You all gave great answers to this week’s questions! You can read about your answers for each question below. To show the answer to each question, click on the plus sign icon next to it. To hide the answer, click on the minus sign icon.

People took different approaches to answering this question, with some answers focusing on specific names and others focusing on the categories of people Joseph describes.

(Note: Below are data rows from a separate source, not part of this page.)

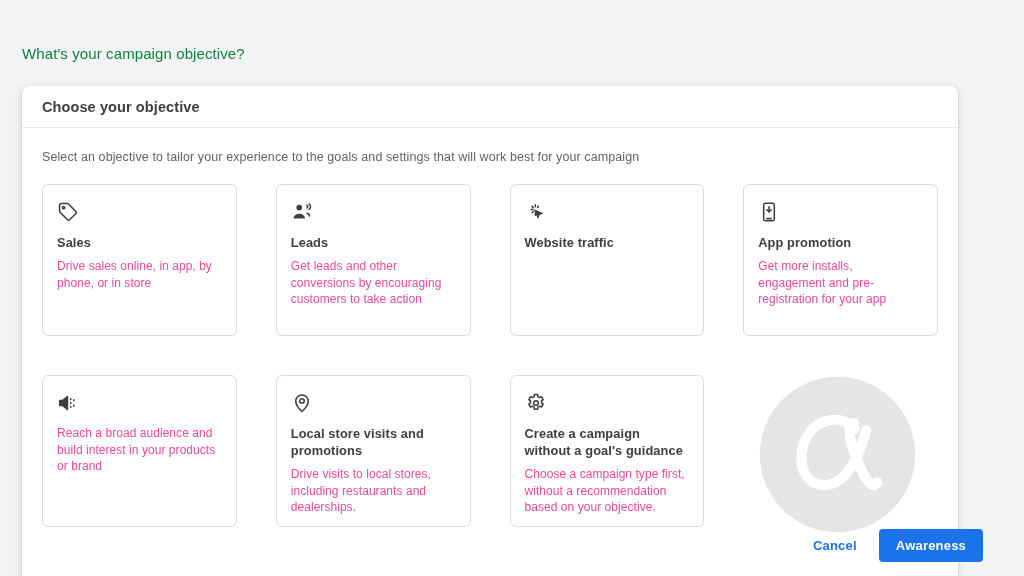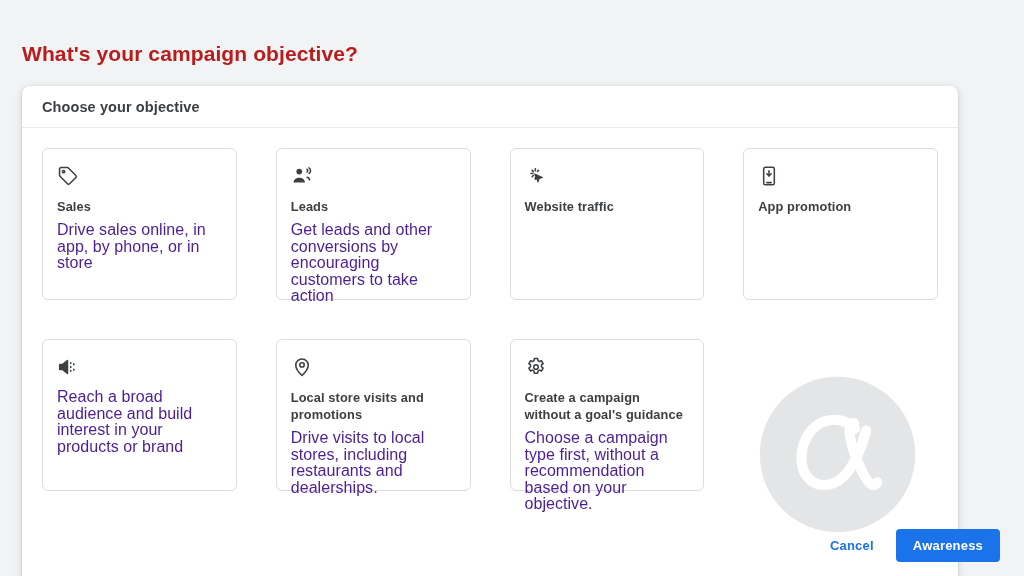"What's your campaign objective?" .page-title { color: #b91c1c -> #15803d; font-size: 21px -> 15px; font-weight: 700 -> 400 }
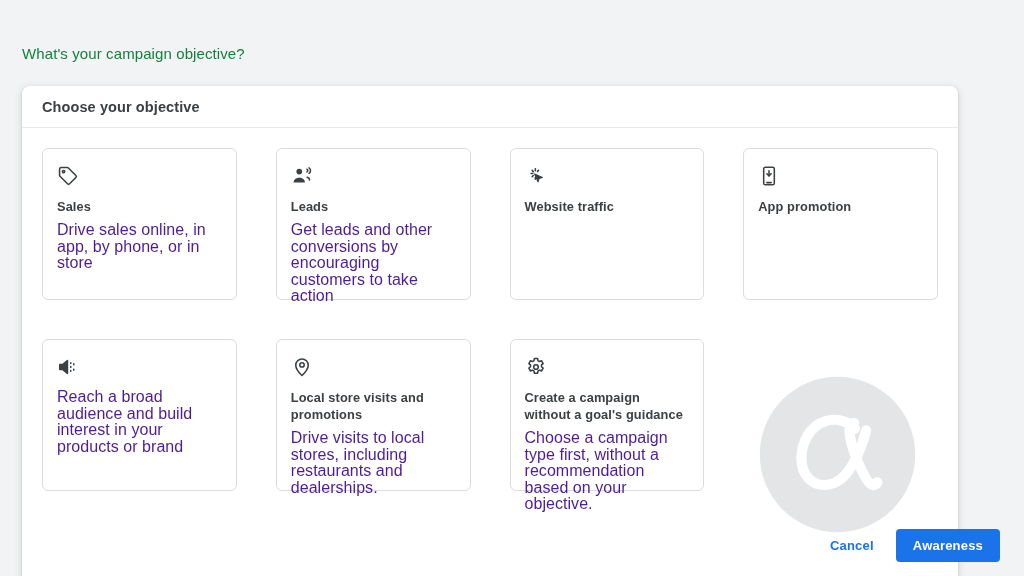"Select an objective to tailor" div.subtitle { html: none -> <div>Select an objective to tailor your experience to the goals and settings that will work best for your campaign</div> }
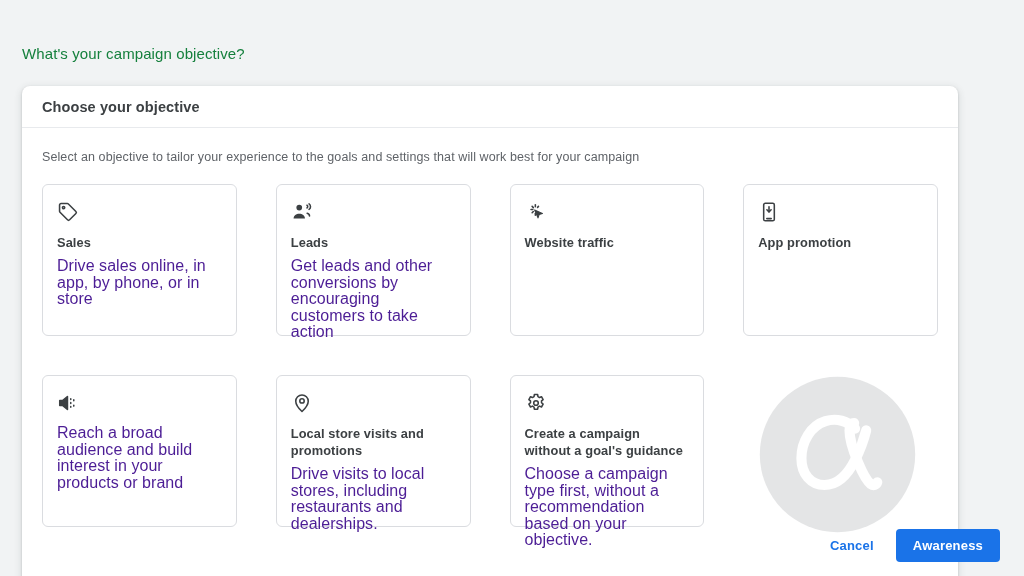"Drive sales online, in app," .card-desc { color: #4c1d95 -> #ec4899; font-size: 16px -> 12px }
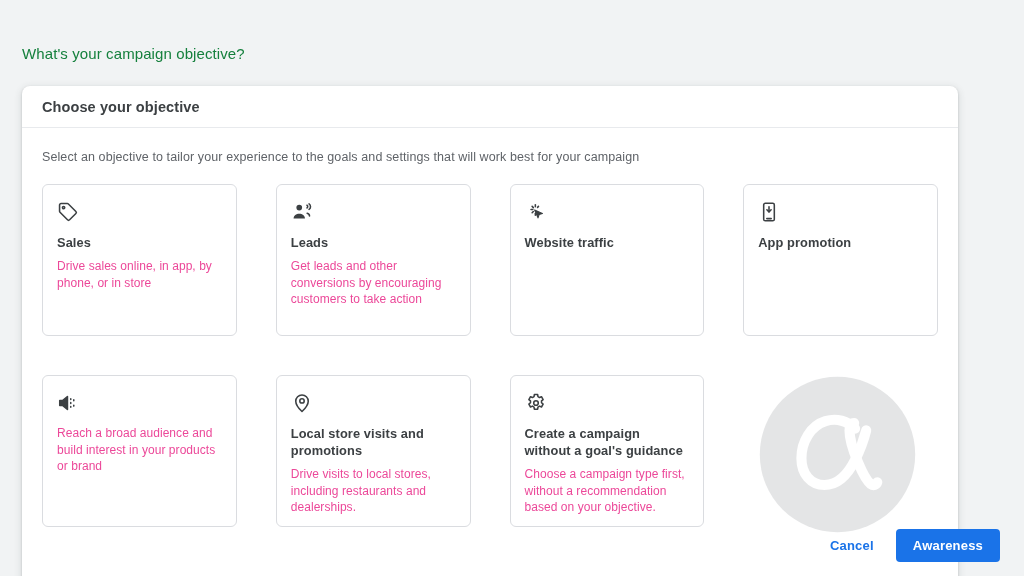"Get more installs, engagement and" div.card-desc { html: none -> <div>Get more installs, engagement and pre-registration for your app</div> }
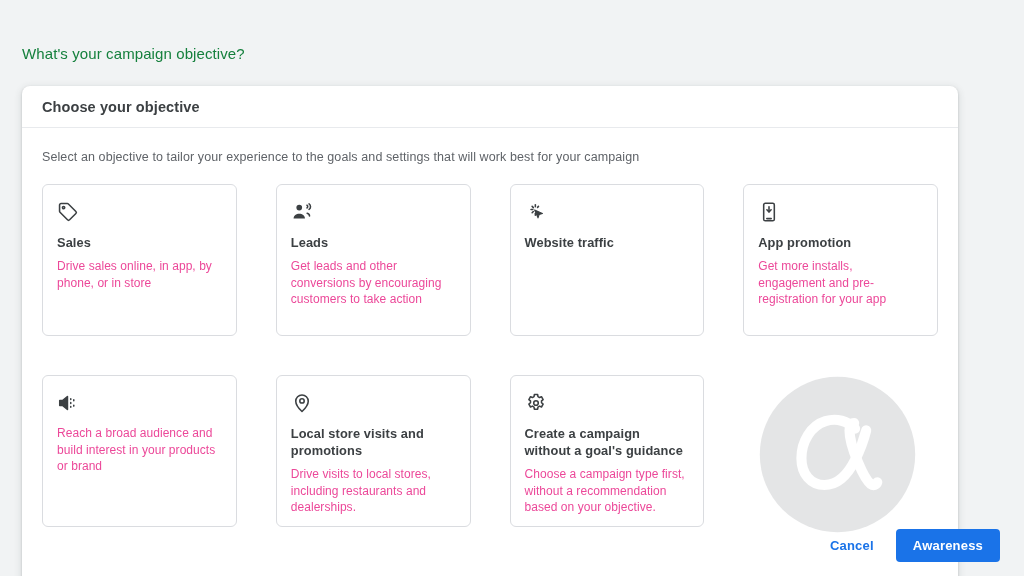"Cancel" .footer { padding-right: 24px -> 41px }
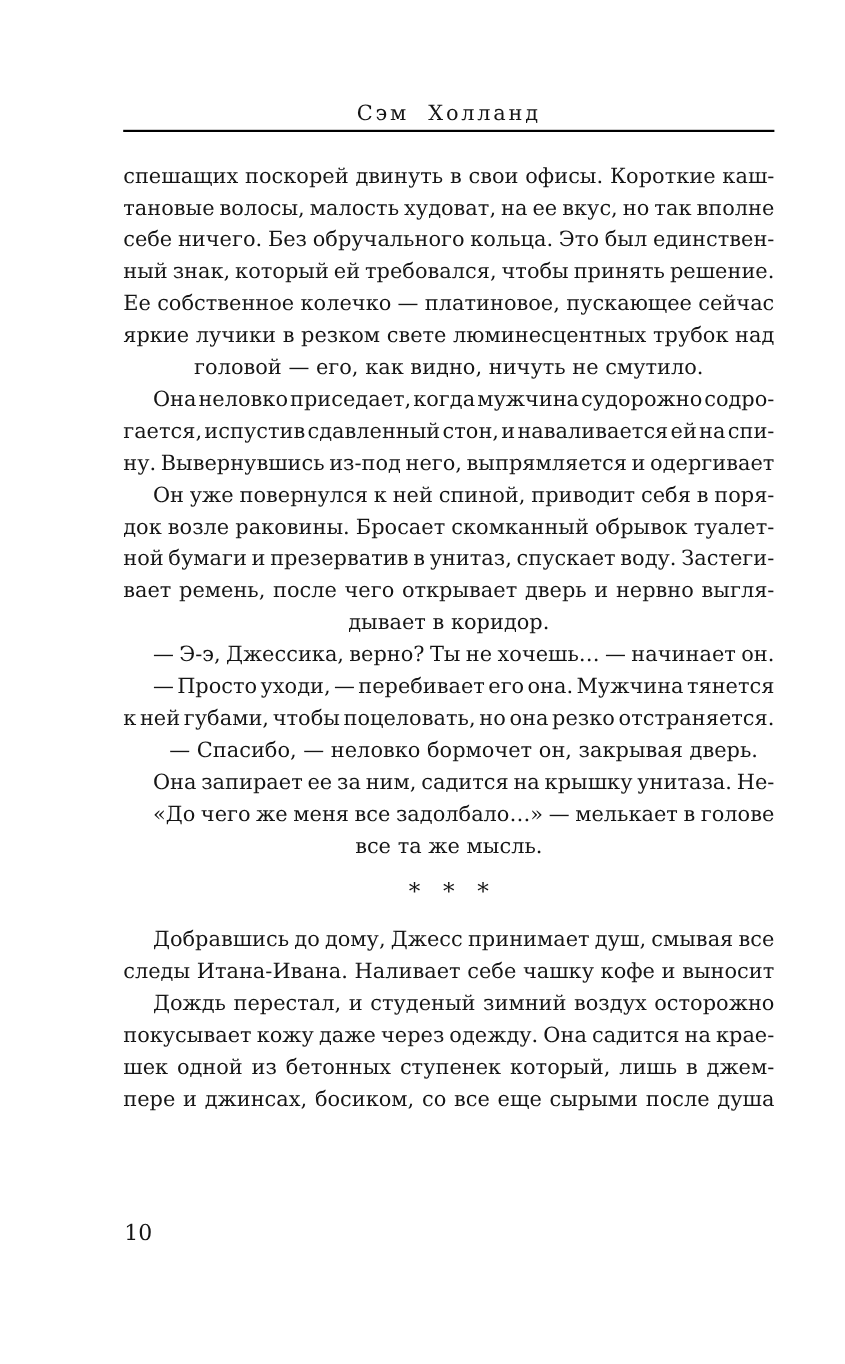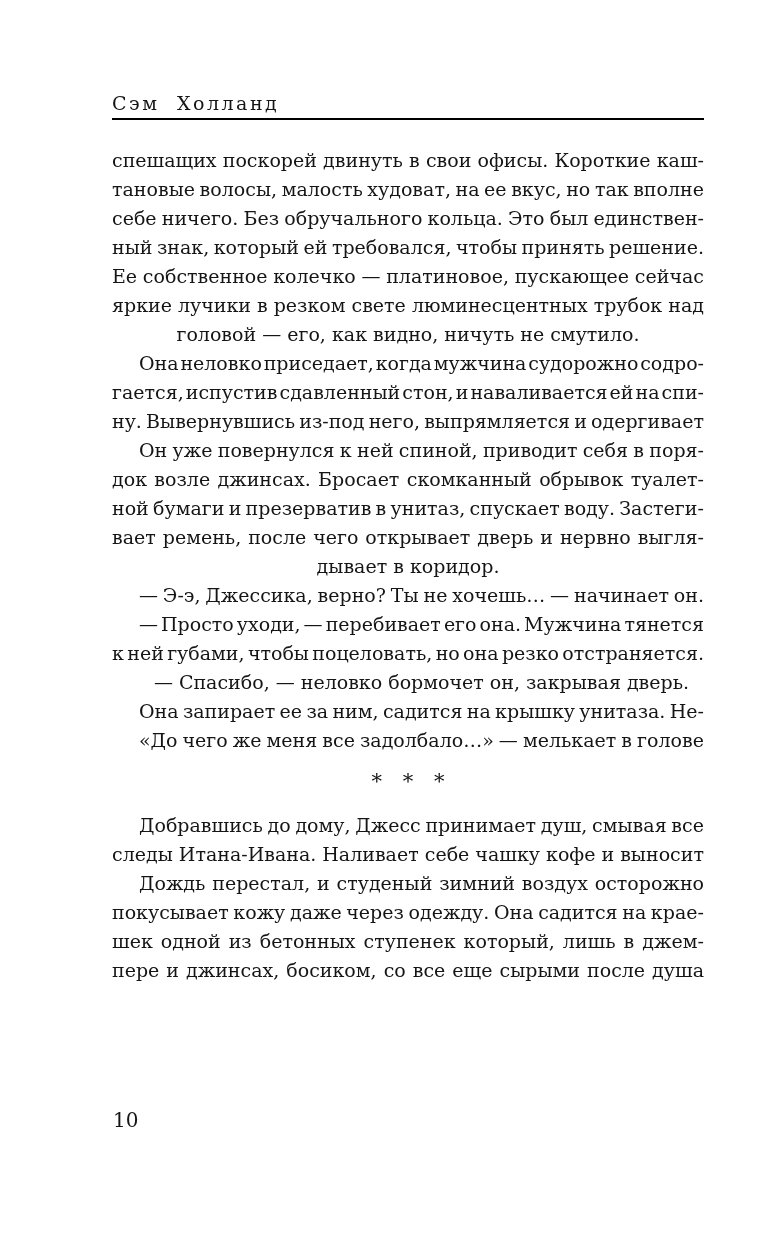"Сэм Холланд" .header { text-align: none -> center }
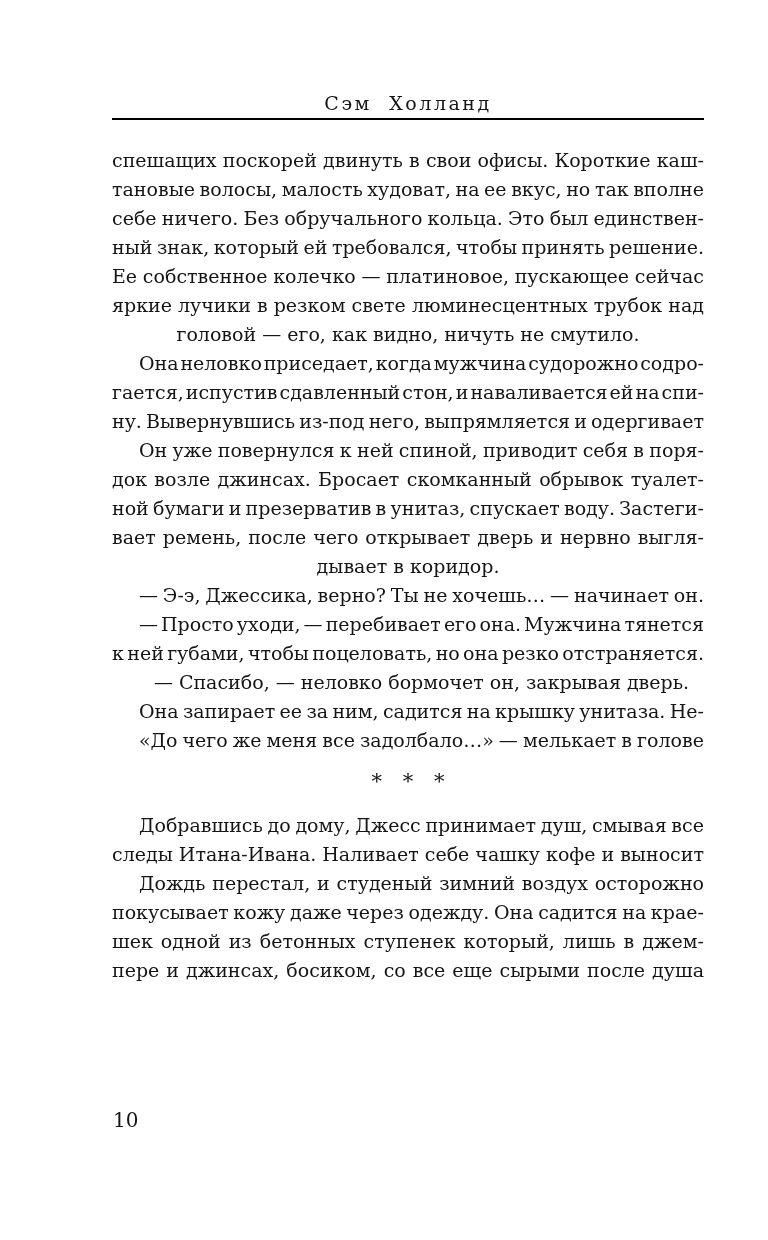"джинсах." span { text: джинсах -> раковины }
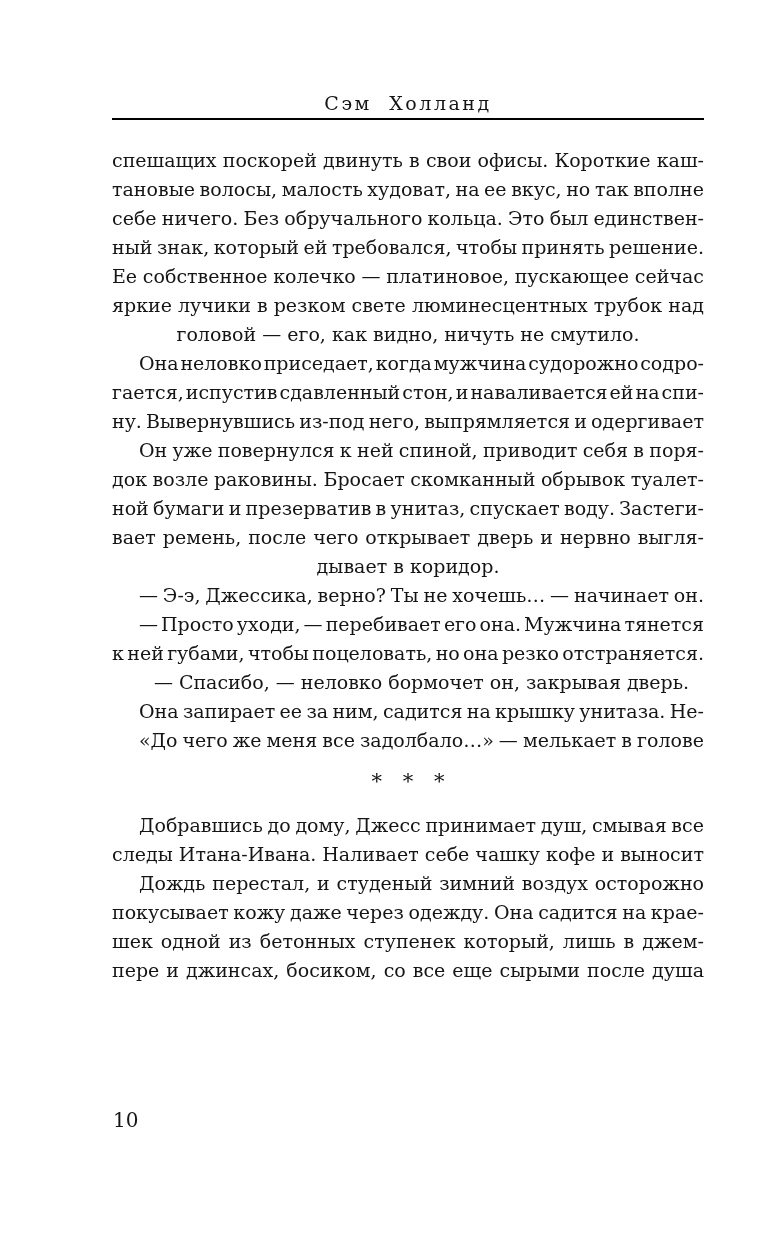"все та же мысль." div.line { html: none -> <div>все та же мысль.</div> }
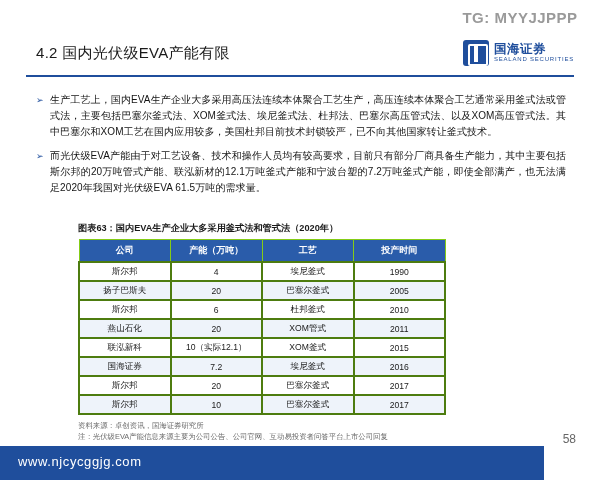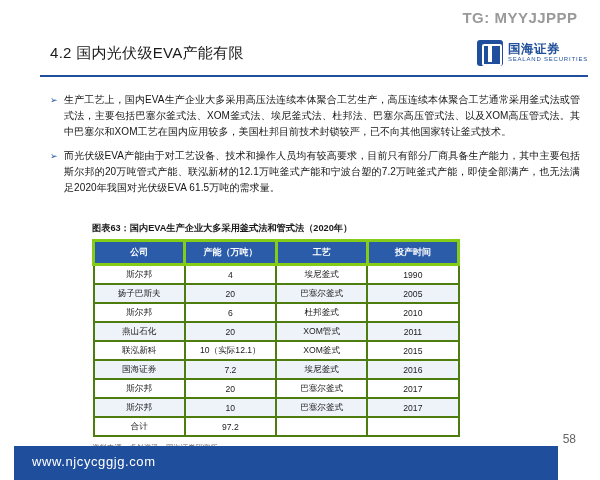"TG: MYYJJPPP" .slide { margin-left: 14px -> none }
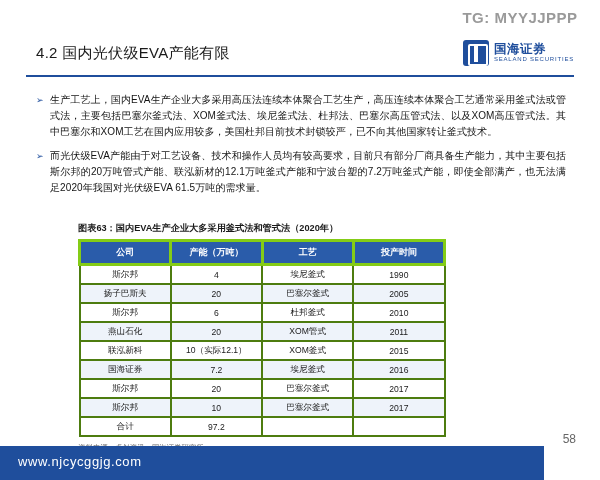"公司" thead th { border: 3px solid #84cc16 -> 1px solid #84cc16 }
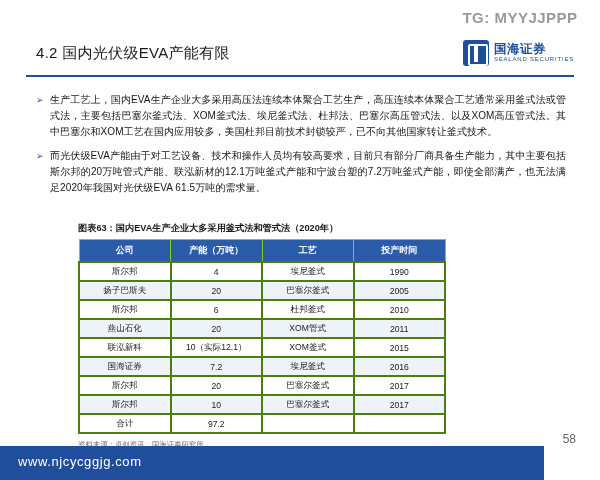"合计" tr.total { html: <tr> <td>合计</td> <td>97.2</td> <td></td> <td></td> </tr> -> none }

Answers mentioned doctors, various kinds of Ottoman officials, shaykhs, priests, foreign travelers. Several responses specifically picked out Dr. Z Yèronimakis, who was coming to work for the quarantine administration in Baghdad.

 

As one response pointed out, almost all the people Joseph identified by name or profession were traveling in a first- or second-class cabin. Practically-speaking, that means they were paying anywhere from three to seven times more than the cost of a third-class (deck) ticket. 

 

Like many people, Joseph was sensitive to social status and class – his own and others’. He was relatively well-off, and many first- and second-class passengers were his friends and relatives. Other people he noted by name were high-status because of their profession (government official, doctor); their social status (shaykh) or their wealth (merchants). 

 

Part of the reason Joseph was able to record the passengers in so much detail was that his job – purser – included checking over and recording the tickets of everyone on board. In addition, cabin passengers could, and often did, pay a little extra to “mess” (eat) at table with the officers of the ship, Joseph included, giving him an opportunity to socialize with them beyond simply recording their tickets. And, while most of the ship’s manual laborers – people who shoveled coal into the engines, for example – were locals, most of the officers were English. Joseph, who spoke Arabic, English, Italian, and French fluently (at minimum) and was conversant in several other languages, was able to have meaningful interactions with people of varied backgrounds – though, again, he was mostly interested in wealthy, high-status people.

People were very surprised by the fact that the ship was carrying the dead body of Shaykh Miz‘al, and by Joseph’s matter-of-fact description of his murder at the hands of his brother. Miz‘al was the shaykh of Muhammerah (now Khorramshahr), a city in southern Iran just across the border from Iraq, south of Basra. The assassination is shrouded in some degree of mystery to this day. But what is clear is that it was instigated by the shaykh’s younger brother Khaz‘al, who immediately seized power.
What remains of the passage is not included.